## Work task
Only the lines holding the word "size" are wanted; copy each of them from the listing.
START Input data
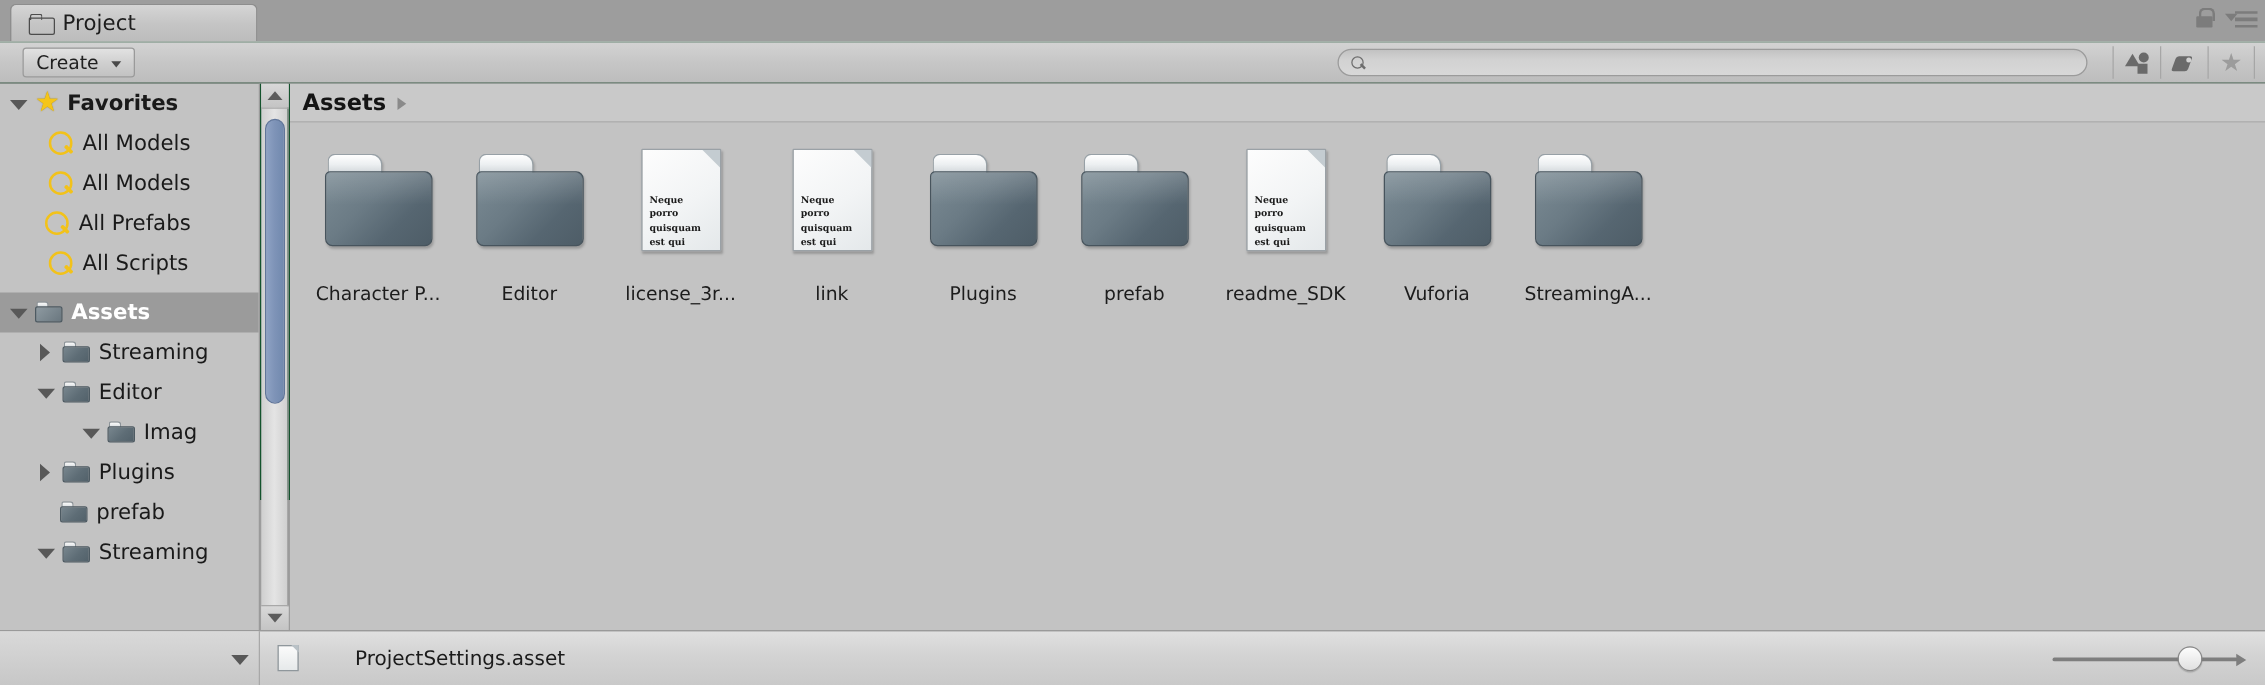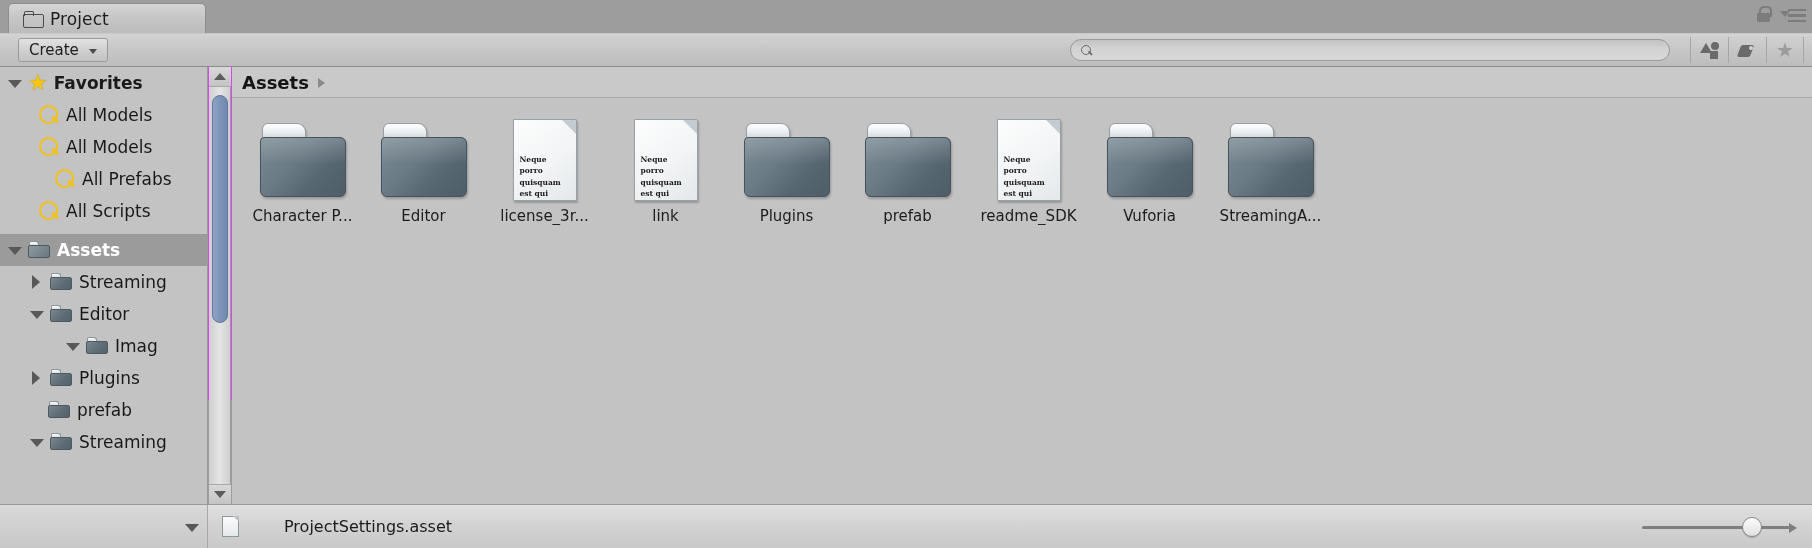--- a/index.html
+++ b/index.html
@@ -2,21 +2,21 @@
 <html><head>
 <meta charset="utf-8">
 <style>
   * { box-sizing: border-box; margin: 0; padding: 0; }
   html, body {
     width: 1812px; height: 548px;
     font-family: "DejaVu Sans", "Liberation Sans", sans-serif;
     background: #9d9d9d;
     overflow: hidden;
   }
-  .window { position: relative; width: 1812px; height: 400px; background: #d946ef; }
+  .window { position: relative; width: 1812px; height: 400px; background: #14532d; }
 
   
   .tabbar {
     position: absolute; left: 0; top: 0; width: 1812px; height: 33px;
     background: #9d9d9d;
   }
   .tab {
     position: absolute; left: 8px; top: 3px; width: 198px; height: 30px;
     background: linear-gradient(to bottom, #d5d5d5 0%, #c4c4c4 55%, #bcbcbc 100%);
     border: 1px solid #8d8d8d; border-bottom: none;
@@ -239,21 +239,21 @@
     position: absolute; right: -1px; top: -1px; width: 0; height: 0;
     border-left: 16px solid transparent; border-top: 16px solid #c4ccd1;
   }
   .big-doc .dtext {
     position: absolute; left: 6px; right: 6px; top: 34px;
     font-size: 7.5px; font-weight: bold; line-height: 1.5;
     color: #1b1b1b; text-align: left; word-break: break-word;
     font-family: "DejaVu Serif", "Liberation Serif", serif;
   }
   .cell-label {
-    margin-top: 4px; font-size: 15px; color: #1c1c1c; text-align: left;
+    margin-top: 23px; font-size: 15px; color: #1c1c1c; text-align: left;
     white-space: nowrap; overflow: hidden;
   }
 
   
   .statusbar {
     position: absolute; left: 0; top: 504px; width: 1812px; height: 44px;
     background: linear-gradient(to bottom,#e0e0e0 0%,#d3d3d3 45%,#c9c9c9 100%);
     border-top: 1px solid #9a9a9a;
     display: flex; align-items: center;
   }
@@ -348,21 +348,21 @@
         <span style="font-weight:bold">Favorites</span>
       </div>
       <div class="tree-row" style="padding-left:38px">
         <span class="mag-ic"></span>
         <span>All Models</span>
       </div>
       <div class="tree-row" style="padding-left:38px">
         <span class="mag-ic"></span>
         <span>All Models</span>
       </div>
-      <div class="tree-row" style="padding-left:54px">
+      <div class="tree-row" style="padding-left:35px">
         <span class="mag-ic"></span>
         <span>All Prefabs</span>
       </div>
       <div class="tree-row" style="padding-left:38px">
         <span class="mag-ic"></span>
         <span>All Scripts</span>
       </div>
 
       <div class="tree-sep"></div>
END Input data
START Input data
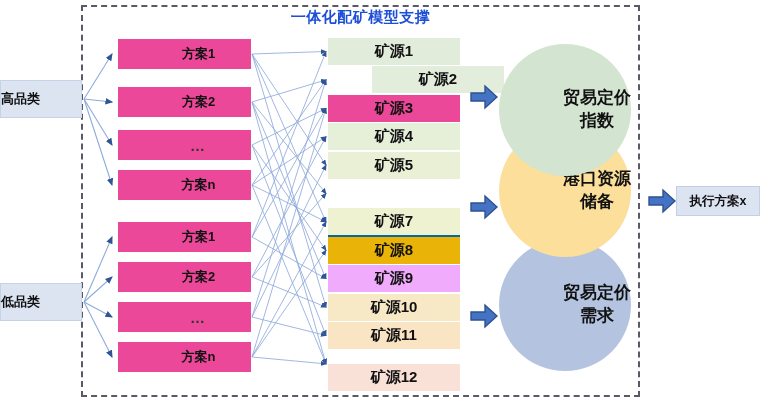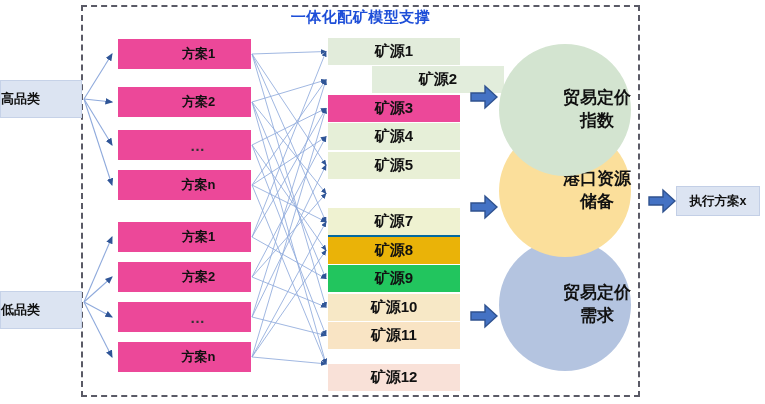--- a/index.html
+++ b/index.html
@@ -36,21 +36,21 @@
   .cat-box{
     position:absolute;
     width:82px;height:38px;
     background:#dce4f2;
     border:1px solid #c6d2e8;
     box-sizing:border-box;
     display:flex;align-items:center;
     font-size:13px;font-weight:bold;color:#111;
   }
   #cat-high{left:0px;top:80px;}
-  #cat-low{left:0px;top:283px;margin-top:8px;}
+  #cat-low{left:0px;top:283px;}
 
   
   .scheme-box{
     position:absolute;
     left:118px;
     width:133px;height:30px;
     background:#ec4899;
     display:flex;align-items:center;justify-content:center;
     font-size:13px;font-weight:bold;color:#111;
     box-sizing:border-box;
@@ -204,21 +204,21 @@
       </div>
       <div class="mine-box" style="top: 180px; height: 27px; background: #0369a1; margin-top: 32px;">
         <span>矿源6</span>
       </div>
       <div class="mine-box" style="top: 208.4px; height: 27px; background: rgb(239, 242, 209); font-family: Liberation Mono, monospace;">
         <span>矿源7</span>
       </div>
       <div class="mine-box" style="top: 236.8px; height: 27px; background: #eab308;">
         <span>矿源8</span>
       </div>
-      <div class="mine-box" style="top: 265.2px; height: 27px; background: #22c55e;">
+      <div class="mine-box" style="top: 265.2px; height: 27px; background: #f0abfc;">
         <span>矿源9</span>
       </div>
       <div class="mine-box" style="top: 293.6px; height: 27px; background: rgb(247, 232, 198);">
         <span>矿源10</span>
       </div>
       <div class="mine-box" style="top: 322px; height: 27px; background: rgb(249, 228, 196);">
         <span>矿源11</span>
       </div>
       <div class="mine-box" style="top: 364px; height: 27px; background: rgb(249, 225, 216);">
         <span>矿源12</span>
END Input data
## Result
     font-size: 7.5px; font-weight: bold; line-height: 1.5;
-    margin-top: 4px; font-size: 15px; color: #1c1c1c; text-align: left;
+    margin-top: 23px; font-size: 15px; color: #1c1c1c; text-align: left;
     font-size:13px;font-weight:bold;color:#111;
     font-size:13px;font-weight:bold;color:#111;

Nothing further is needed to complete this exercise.